PURO VICIO
Publicado en Rubio de bote, sección quincenal del magazine ON (diarios de Grupo Noticias, 26/01/19)
Lo mío es ya vicio. Hoy, cuando he bajado a tirar la basura, he visto una lista de la compra en mitad de un paso de cebra y después de someter a las bolsas a un proceso de liposucción para que me cupiesen (¡qué extraña forma verbal!) por el agujero del contenedor amarillo, he desandado mis pasos para volver a por el papelito; eso y que cuando he pasado al lado de este me he cruzado con otros peatones y me ha dado lacha pararme a recogerlo.

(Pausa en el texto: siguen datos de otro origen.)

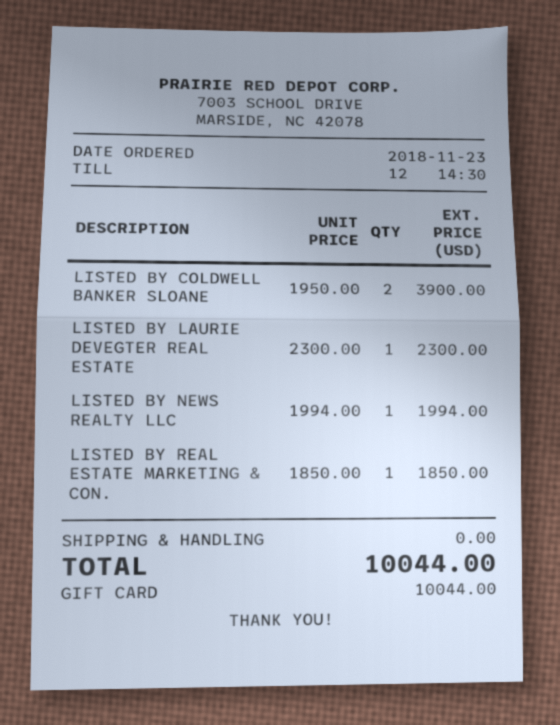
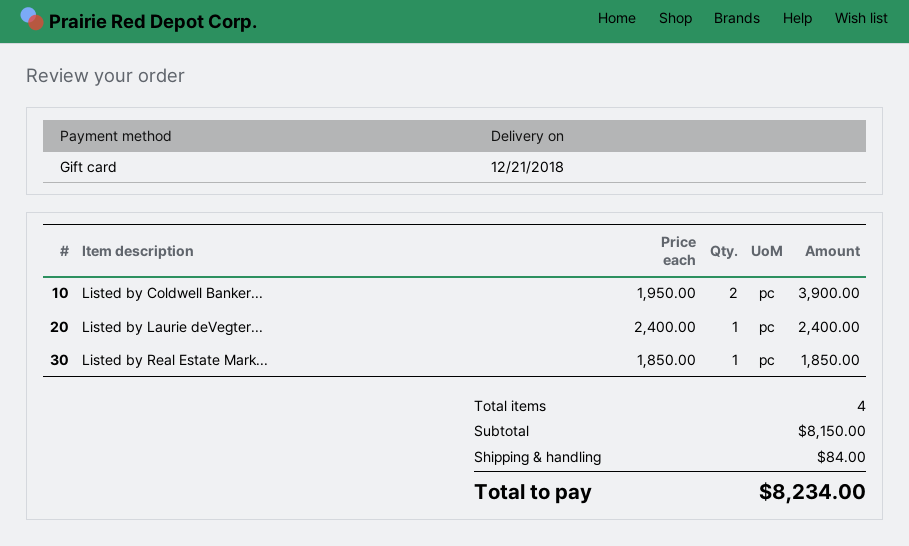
LISTED BY LAURIE DEVEGTER REAL ESTATE: 1 x 2300.00 = 2300.00 -> 1 x 2400.00 = 2400.00
LISTED BY NEWS REALTY LLC: 1 x 1994.00 = 1994.00 -> none
shipping: 0.00 -> 84.00
total: 10044.00 -> 8234.00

Suelo hacerlo a menudo. No puedo evitarlo, voy caminando y recojo papelitos, sobre todo si están escritos a mano o doblados en varias partes, como frágiles cofres del tesoro a los que la lluvia deshace en pasta de papel. Lo más habitual suelen ser listas de la compra. En la de hoy había anotadas cinco o seis cosas (la que más me ha llamado la atención ha sido “Bollo para desayunar”) en la parte trasera de un folio con el membrete de una oficina de empleo. También había unos ejercicios de inglés.
A partir de una lista de la compra uno puede imaginar la vida de la persona que la ha escrito, armar el esqueleto de una novela. En la de hoy, nuestro protagonista es un hombre soltero y solitario (lo he deducido por el uso de ese singular, bollo, si hubiera tenido familia, niños, habría escrito bollos), está en paro, pero intenta progresar, formarse, quizás sopesa la posibilidad de probar suerte en otro país, o quizás se ha enamorado de una compañera del curso de inglés…
Otras veces encuentro apuntes, exámenes, notas que se dejan esas parejas que solo se ven por la noche y pegan sus “te quiero” fríos y desangelados en el panel de un frigorífico…
Y luego están los libros, los libros usados, que esconden entre sus páginas calendarios amarilleados por el paso del tiempo, billetes de avión o autobús para viajes que hace años que finalizaron, a veces incluso alguna carta o una foto descolorida, novelas, en fin, dentro de otras novelas.
Hace tiempo, en una librería de segunda mano, empecé a hojear libros y casi sin darme cuenta cinco o seis se me pegaron a las manos, precisamente porque encontré en su interior algunas hojitas olvidadas por sus antiguos dueños. Como no tenía dinero en ese momento, pedí a la dependienta que me los reservara y salí a un cajero. Cuando volví, ella los tenía ya dentro de una bolsa, así que pagué y me fui a casa, aguantándome las ganas de leer esas notas, como quien reserva el mejor bocado de un plato para el final. Un bocado que se me atragantó, pues una vez en casa cuando abrí la bolsa de los libros… ¡las hojitas habían desaparecido! Supongo que a la dependienta, convertida en una agencia de protección de datos unipersonal y doméstica, le había parecido mejor, más discreto así, y supongo que tenía razón.
Otro día, compré una novela con una dedicatoria en la que alguien juraba amor eterno a la persona a la que se la regalaba. Solo habían pasado seis meses desde la fecha de esa dedicatoria hasta el día que el libro cayó en mis manos.
Y uno de mis tesoros más preciados es el reconocimiento médico que eximía de realizar el servicio militar a alguien y que hallé entre las páginas de un ejemplar de Sin novedad en el frente. Cada vez que lo veo me imagino a algunos de aquellos jóvenes que hace años se hacían los locos ante los tribunales médicos militares, o se fumaban tres paquetes de Habanos antes de entrar en la consulta, y fantaseo con la idea de que el antiguo propietario de esa novela, un clásico antimilitarista, había sido uno de esos protoinsumisos. Y, entonces, pienso algo románticamente, que a veces la literatura sí puede cambiar el mundo, o al menos cambiar las vidas de algunas personas, influir en sus decisiones. Pero tampoco me hagan mucho caso: lo mío con la lectura solo es vicio. Puro vicio.